Data provided Block Start

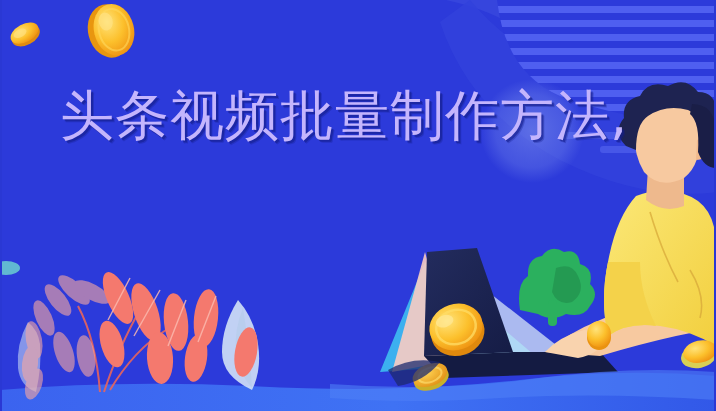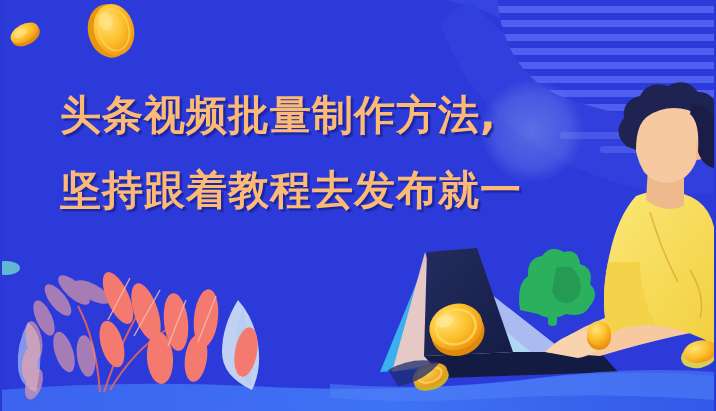--- a/index.html
+++ b/index.html
@@ -16,25 +16,25 @@
   
   #headline{
     position:absolute;
     left:60px; top:78px;
     width:560px;
     z-index:40;
     pointer-events:none;
   }
   #headline .ln{
     font-family:"DejaVu Sans","Liberation Sans",sans-serif;
-    font-weight:bold;
-    font-size:41px;
+    font-weight:normal;
+    font-size:54px;
     line-height:75px;
     letter-spacing:1px;
-    color:#fdba74;
+    color:#c4b5fd;
     white-space:nowrap;
     text-shadow:
        2px 2px 0 rgba(20,30,140,.55),
        3px 3px 0 rgba(20,30,140,.30);
   }
   #headline .ln.l3{ }
 </style>
 </head>
 <body>
 
@@ -235,16 +235,15 @@
 
       <path d="M388 370 Q412 356 440 362 Q424 382 398 386 Z" fill="#1c2a6e" opacity=".75"></path>
 
       <rect x="714" y="0" width="2" height="411" fill="#2a38d4"></rect>
       <rect x="0" y="0" width="2" height="411" fill="#2a38d4"></rect>
     </g>
   </svg>
 
   <div id="headline">
     <div class="ln l1">头条视频批量制作方法,</div>
-    <div class="ln l2">坚持跟着教程去发布就一</div>
   </div>
 
 </div>
 
 </body></html>

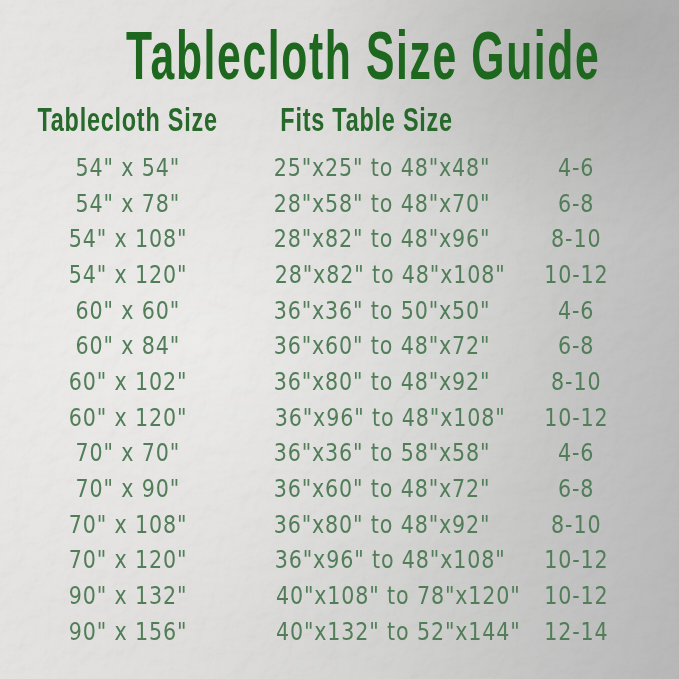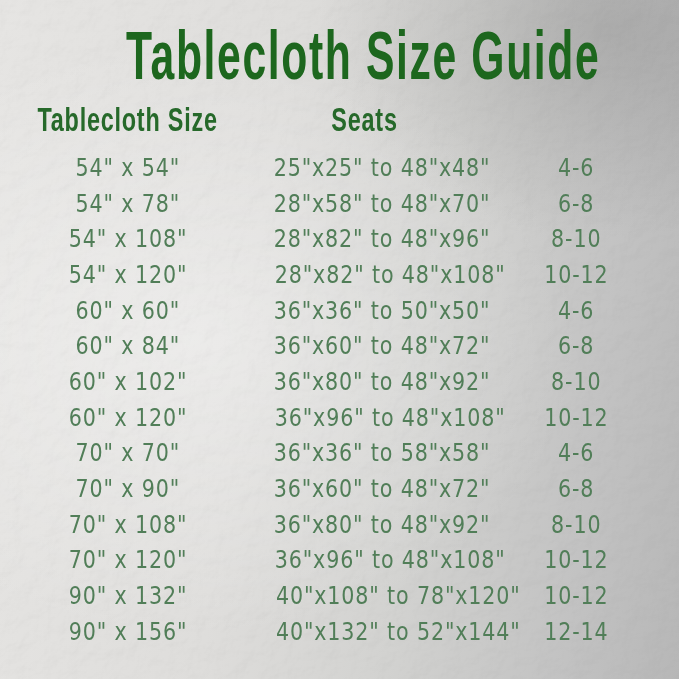--- a/index.html
+++ b/index.html
@@ -97,21 +97,21 @@
   </svg>
 
   <div class="content">
 
     <div class="title-wrap">
       <span class="title-inner">Tablecloth Size Guide</span>
     </div>
 
     <div class="grid-row header-row">
       <div class="hcell"><span>Tablecloth Size</span></div>
-      <div class="hcell"><span>Seats</span></div>
+      <div class="hcell"><span>Fits Table Size</span></div>
     </div>
 
     <div class="rows">
 
       <div class="grid-row row">
         <div class="cell"><span>54" x 54"</span></div>
         <div class="cell"><span>25"x25" to 48"x48"</span></div>
         <div class="cell"><span>4-6</span></div>
       </div>
 

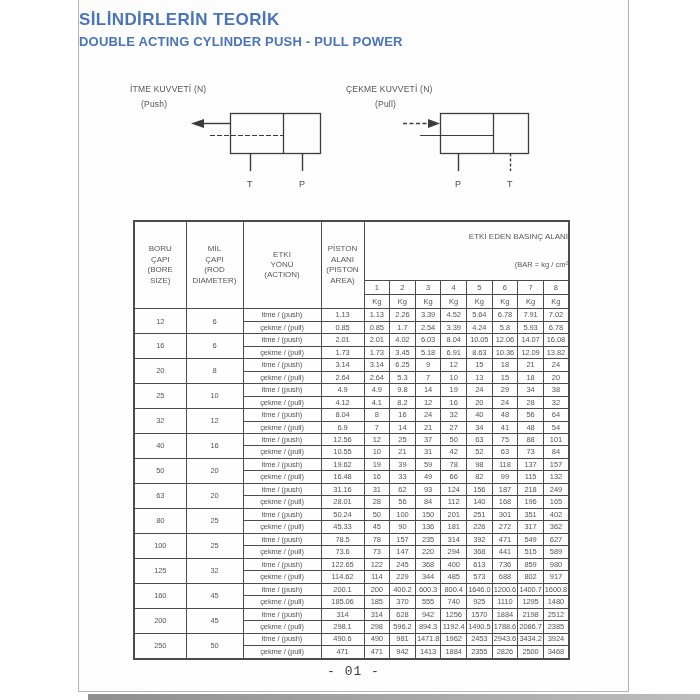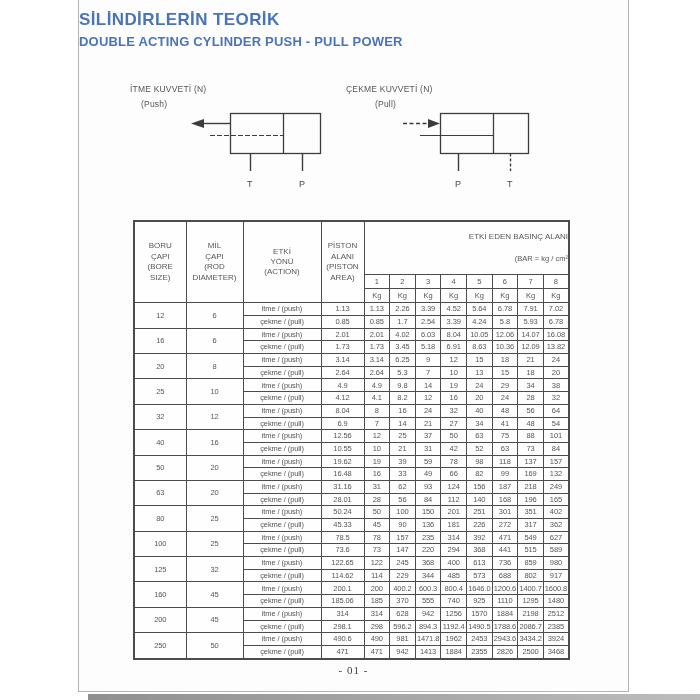--- a/index.html
+++ b/index.html
@@ -28,26 +28,26 @@
     border-collapse:collapse; table-layout:fixed; width:437px; height:440px;
     background:#fefefe; border:2px solid #4c4c4c;
   }
   table.forces th, table.forces td {
     border:1px solid #4c4c4c; text-align:center; vertical-align:middle;
     color:#565656; font-weight:normal; padding:0; overflow:hidden;
   }
   table.forces th { font-size:8px; white-space:pre-line; line-height:1.3; }
   tr.pressure-head th.pressure { height:38px;text-align:right; }
   .pressure-title { font-size:8px; }
-  .pressure-sub { font-size:7.5px; margin-top:1px;padding-left:14px; }
+  .pressure-sub { font-size:7.5px; margin-top:7px;padding-left:14px; }
   tr.bar-row th, tr.unit-row th { height:14px; font-size:7.5px; }
   table.forces td { font-size:7.5px; letter-spacing:-.1px; line-height:1; }
   .page-number {
     position:absolute; left:79px; top:664px; width:549px; text-align:center;
-    font-family:Liberation Serif, serif; font-size:11px; color:#3c3c3c; letter-spacing:1px;
+    font-family:Liberation Mono, monospace; font-size:13px; color:#3c3c3c; letter-spacing:1px;
   }
 </style>
 </head>
 <body>
 
 <div class="page-frame"></div>
 
 <div class="title-block">
   <div class="title-line">SİLİNDİRLERİN TEORİK</div>
   <div class="title-sub">DOUBLE ACTING CYLINDER PUSH - PULL POWER</div>
@@ -313,21 +313,21 @@
         </tr>
         <tr>
           <td>çekme / (pull)</td>
           <td>16.48</td>
           <td>16</td>
           <td>33</td>
           <td>49</td>
           <td>66</td>
           <td>82</td>
           <td>99</td>
-          <td>169</td>
+          <td>115</td>
           <td>132</td>
         </tr>
         <tr>
           <td rowspan="2">63</td>
           <td rowspan="2">20</td>
           <td>itme / (push)</td>
           <td>31.16</td>
           <td>31</td>
           <td>62</td>
           <td>93</td>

Data provided Block End

* Assigned task *
Write out exactly the lines that run from the one containing "- PULL POWER</div>" to the end of the records, both end lines included.

* Output of the task *
   <div class="title-sub">DOUBLE ACTING CYLINDER PUSH - PULL POWER</div>
@@ -313,21 +313,21 @@
         </tr>
         <tr>
           <td>çekme / (pull)</td>
           <td>16.48</td>
           <td>16</td>
           <td>33</td>
           <td>49</td>
           <td>66</td>
           <td>82</td>
           <td>99</td>
-          <td>169</td>
+          <td>115</td>
           <td>132</td>
         </tr>
         <tr>
           <td rowspan="2">63</td>
           <td rowspan="2">20</td>
           <td>itme / (push)</td>
           <td>31.16</td>
           <td>31</td>
           <td>62</td>
           <td>93</td>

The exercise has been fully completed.